Some of the panel had the opinion that advertising companies were not sexist and instead were just targeting certain groups and stereotypes of people. This was to be expected and just a way of target marketing a product. “Personally I don’t think sexism is really in advertising at all. They are just appealing to their target audience.” (Andrew, 33, Edinburgh)
Other members of the panel felt that sexism was something that was seen in advertising and was a big issue that frustrated them and needed to be taken notice of.
The biggest culprit seemed to be women being portrayed in domestic situations in adverts, for example cooking, cleaning and looking after children. “The tendency to depict women in domestic situations is still pretty rife in advertising.” (Ian, 54, London)
This was seen by many as an outdated and an unfair portrayal of the modern woman. “I don’t think the portrayal of women in advertising is really relevant of true to the times and doesn’t in anyway depict women in a positive light.” (Zainab, 29, Birmingham)
However some panel members argued that this was just advertising reaching out to its target groups. A few female members of the panel suggested that women probably do pay more attention to baby adverts than men do and the advertising companies are just targeting the groups they think will be most likely and interested in buying a certain product.
Adverts and brands that were seen by the panel as being sexist included; Diet Coke with it only targeting females with the use of half naked men, Lynx guilty of doing the same but with women becoming almost slaves to men because of the way they smell after spraying the popular deodorant. Cereals were guilty of being purely targeted at women, especially Special K. Yorkie chocolate bars also came under scrutiny by our panel for their slogan ‘Not for Girls.’
Members of the panel did suggest that if they deemed a brand to be sexist they would be discouraged from purchasing their products. It was seen as a cheap and unintelligent way to advertise products. “I would be slightly put off a brand if they used sexist images or content.” (George, 23, Ipswich)
“Advertising does contain sexism but I think that it’s quite subliminal and quite dangerous because it develops certain views in society.” (Susie, 27, Birmingham)
Some of the panel felt that sexism was something that was deeply embedded into advertising and therefore was unlikely to change. Many commented that sex sells and this is something that will never change. “These days it’s almost accepted in some areas of advertising.” (Nikki, 38, Norwich)
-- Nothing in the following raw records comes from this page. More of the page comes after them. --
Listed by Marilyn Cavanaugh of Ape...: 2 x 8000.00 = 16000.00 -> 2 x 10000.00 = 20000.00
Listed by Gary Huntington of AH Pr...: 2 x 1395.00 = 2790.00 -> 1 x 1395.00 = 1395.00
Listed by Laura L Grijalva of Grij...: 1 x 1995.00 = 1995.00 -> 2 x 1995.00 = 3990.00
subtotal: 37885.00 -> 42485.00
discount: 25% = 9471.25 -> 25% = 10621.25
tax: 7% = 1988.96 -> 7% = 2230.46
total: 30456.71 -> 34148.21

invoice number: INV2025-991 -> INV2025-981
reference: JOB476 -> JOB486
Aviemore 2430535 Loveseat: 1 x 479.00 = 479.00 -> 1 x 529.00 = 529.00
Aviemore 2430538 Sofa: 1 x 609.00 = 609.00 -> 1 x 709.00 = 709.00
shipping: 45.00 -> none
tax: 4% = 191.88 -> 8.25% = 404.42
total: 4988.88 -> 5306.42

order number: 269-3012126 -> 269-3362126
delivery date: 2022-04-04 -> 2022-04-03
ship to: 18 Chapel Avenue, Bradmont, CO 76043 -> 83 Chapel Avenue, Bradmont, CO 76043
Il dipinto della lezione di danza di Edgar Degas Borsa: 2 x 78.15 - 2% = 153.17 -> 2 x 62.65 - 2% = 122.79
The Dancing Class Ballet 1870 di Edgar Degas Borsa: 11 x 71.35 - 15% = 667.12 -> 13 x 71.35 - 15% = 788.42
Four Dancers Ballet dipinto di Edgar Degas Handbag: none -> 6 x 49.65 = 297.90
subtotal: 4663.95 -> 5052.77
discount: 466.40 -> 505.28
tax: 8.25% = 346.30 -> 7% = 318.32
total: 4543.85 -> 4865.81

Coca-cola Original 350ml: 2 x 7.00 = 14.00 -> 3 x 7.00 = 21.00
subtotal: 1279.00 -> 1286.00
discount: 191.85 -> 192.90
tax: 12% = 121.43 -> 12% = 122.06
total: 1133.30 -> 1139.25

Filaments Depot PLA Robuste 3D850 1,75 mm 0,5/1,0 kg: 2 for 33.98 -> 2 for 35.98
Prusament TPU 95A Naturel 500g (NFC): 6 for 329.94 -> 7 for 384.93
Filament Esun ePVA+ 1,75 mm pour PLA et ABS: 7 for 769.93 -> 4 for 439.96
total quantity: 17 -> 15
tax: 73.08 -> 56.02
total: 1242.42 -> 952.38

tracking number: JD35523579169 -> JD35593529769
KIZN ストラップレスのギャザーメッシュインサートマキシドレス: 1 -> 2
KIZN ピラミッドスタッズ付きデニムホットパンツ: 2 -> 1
Others felt that we are living in a world, which is too concerned with political correctness, and that we all need to lighten up and be able to take certain adverts with a pinch of salt. Many found adverts like the Yorkie Biscuit campaign to be humorous and intended not to offend women but be seen more as a joke.
“Sexism in advertising doesn’t bother me. There are roles that people have and people assume.” (Elaine, 48, Harpenden)
Other panel members felt that sexism doesn’t seem exist in advertising anymore and they were unable to recall any advertisements that they would consider sexist. “I hope that society has moved beyond that and I don’t really think that it exists now.” (Erica, 47, Hornchurch)
Sexism in advertising was something that many felt was far less common than it would have been twenty years go. It was seen as something that was being slowly eradicated over time.